The housing sector is following the business cycle (procyclical) and house purchase is often financed by borrowing from banks.
Peak of financial cycle often followed by
banking crisis.
3.a. Why might a balance sheet recession take longer to bounce back from than a normal recession? Explain (max 50 words).
A balance sheet recession is a recession that follows the break of large asset price bubbles.
It’s different from a normal recession because of the collapse in asset prices on the balance sheets of households and firms.
This brings in the financial accelerator.
-> households and firms deleverage -> reduce debt to repaid balance sheet -> increase in
savings -> decreased AD -> this slows down recovery
SOS: Imagine a city with restricted space for new housing. Are the following statements in questions (b) and (c) true, false or uncertain? Explain.
b. (1 point) A spike in demand for housing will see house prices rise in the short-run
c. (1 point) An extended period of high demand for housing will lead to a house price bubble.

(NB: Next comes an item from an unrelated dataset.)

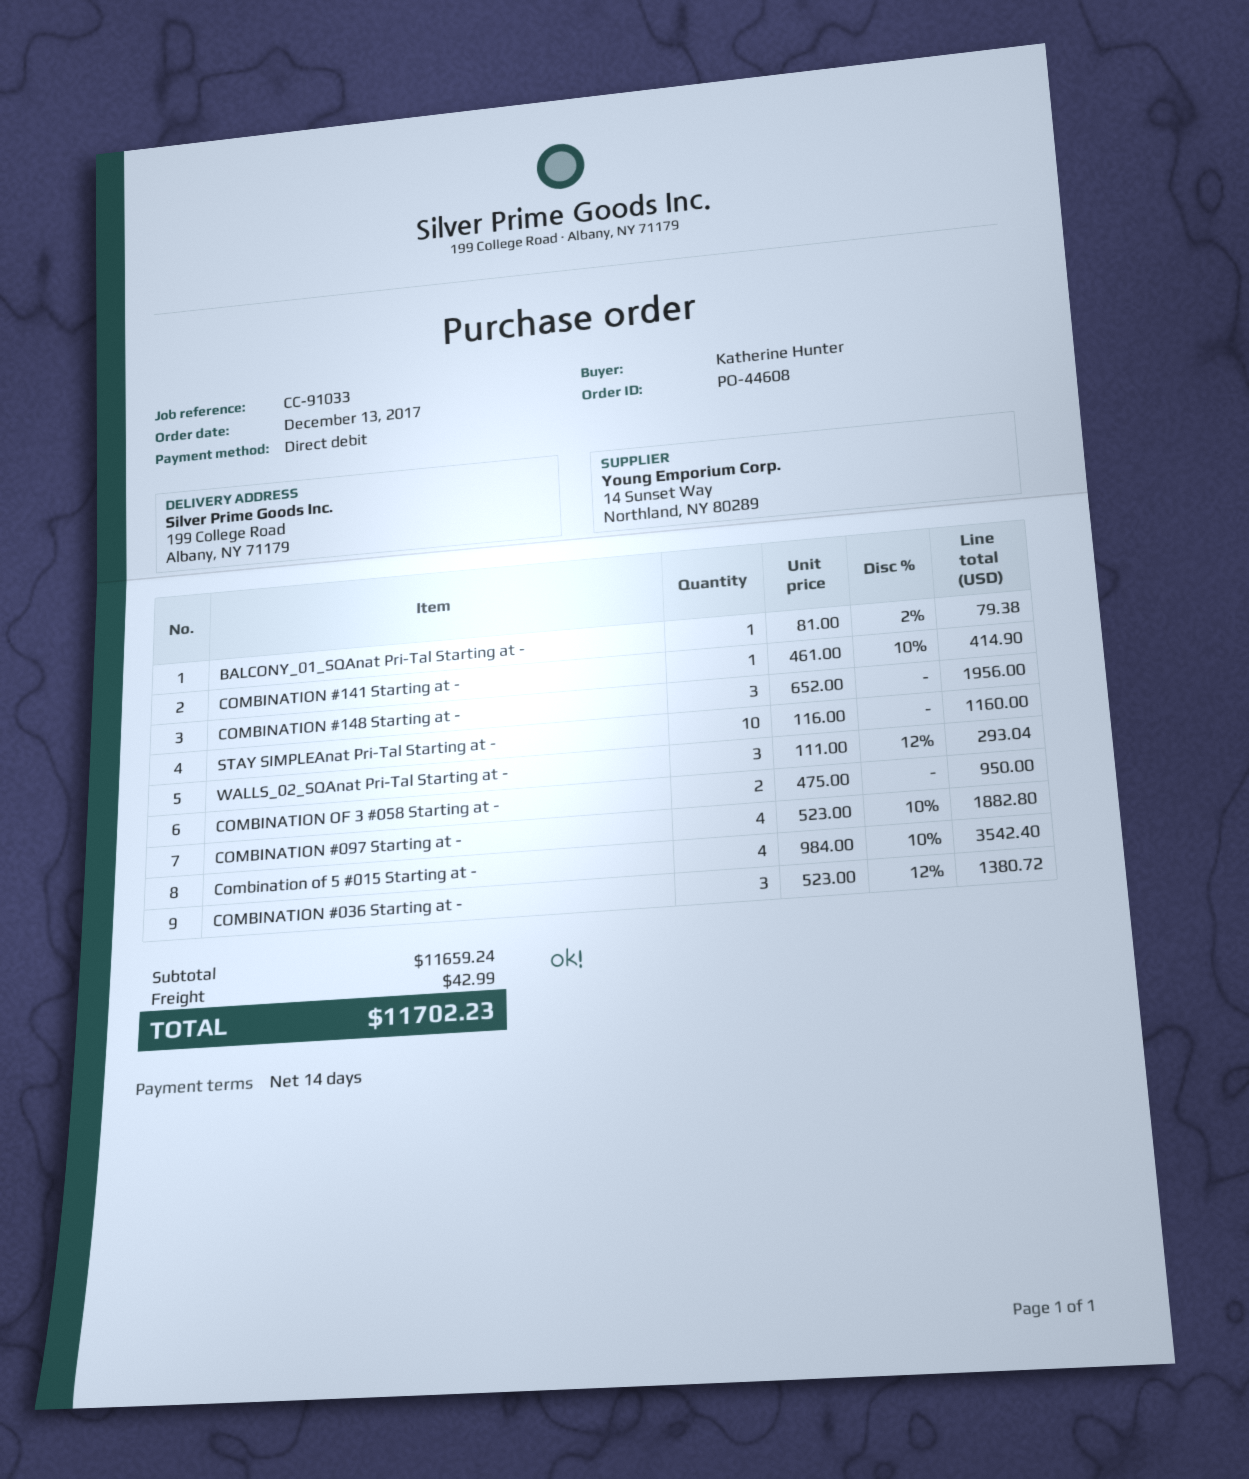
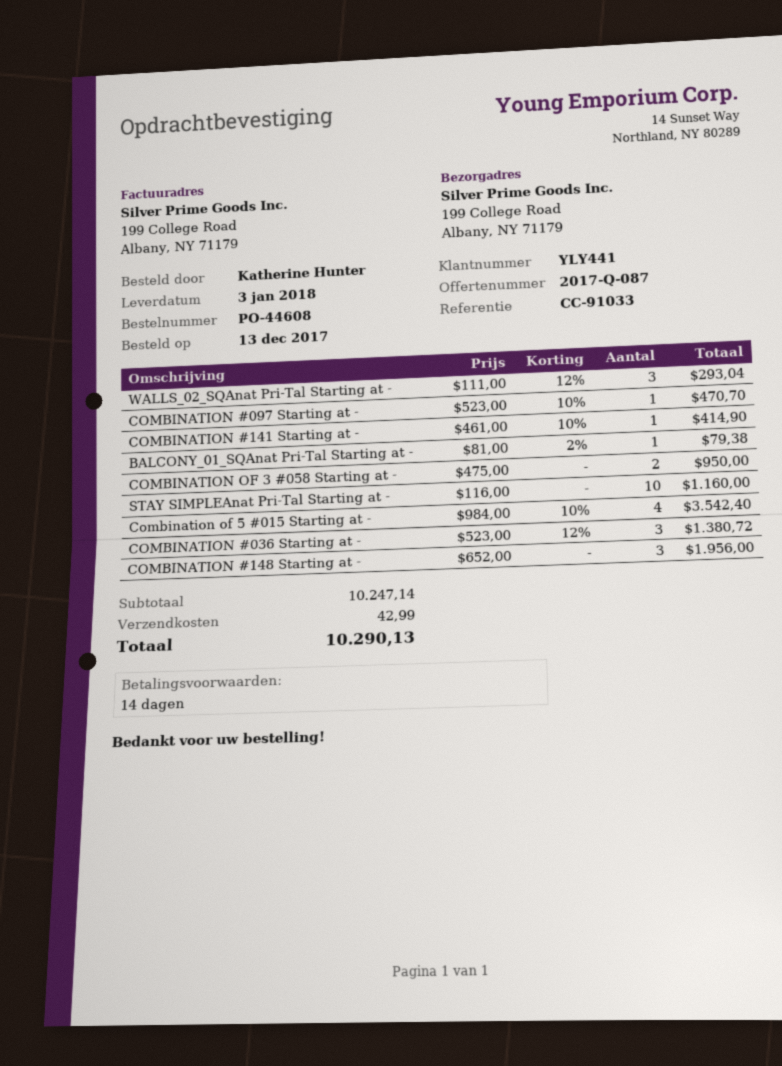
COMBINATION #097 Starting at -: 4 x 523.00 - 10% = 1882.80 -> 1 x 523.00 - 10% = 470.70
subtotal: 11659.24 -> 10247.14
total: 11702.23 -> 10290.13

b. (TRUE) Because the supply curve is inelastic since there is no space for more houses then the prices will continue to rise not only short term but also long term and they will not fall.
c. (False) Since there is no supply response, prices do not fall in the long-run. Hence prices persist to rise, without there being a bubble.
Name one advantage and one disadvantage of a target inflation rate of 4% as compared with one of 0% per annum and explain (max 50 words).
Advantages: Avoid the deflation trap, defense against nominal rigidities such as in wages. Disadvantages: Menu costs, shoe-leather costs, inefficient allocation of resources because price changes are harder to account for.
What does the no-bail-out clause of the ECB mean? Explain why this clause would make the SGP less necessary (max 50 words).
The no-bail out clause means that the ECB can’t bail out governments of member states.
If credible, a no-bail-out clause would mean higher government deficits would be penalized by capital markets demanding a higher risk premium.
This makes limiting the deficit through the SGP less necessary.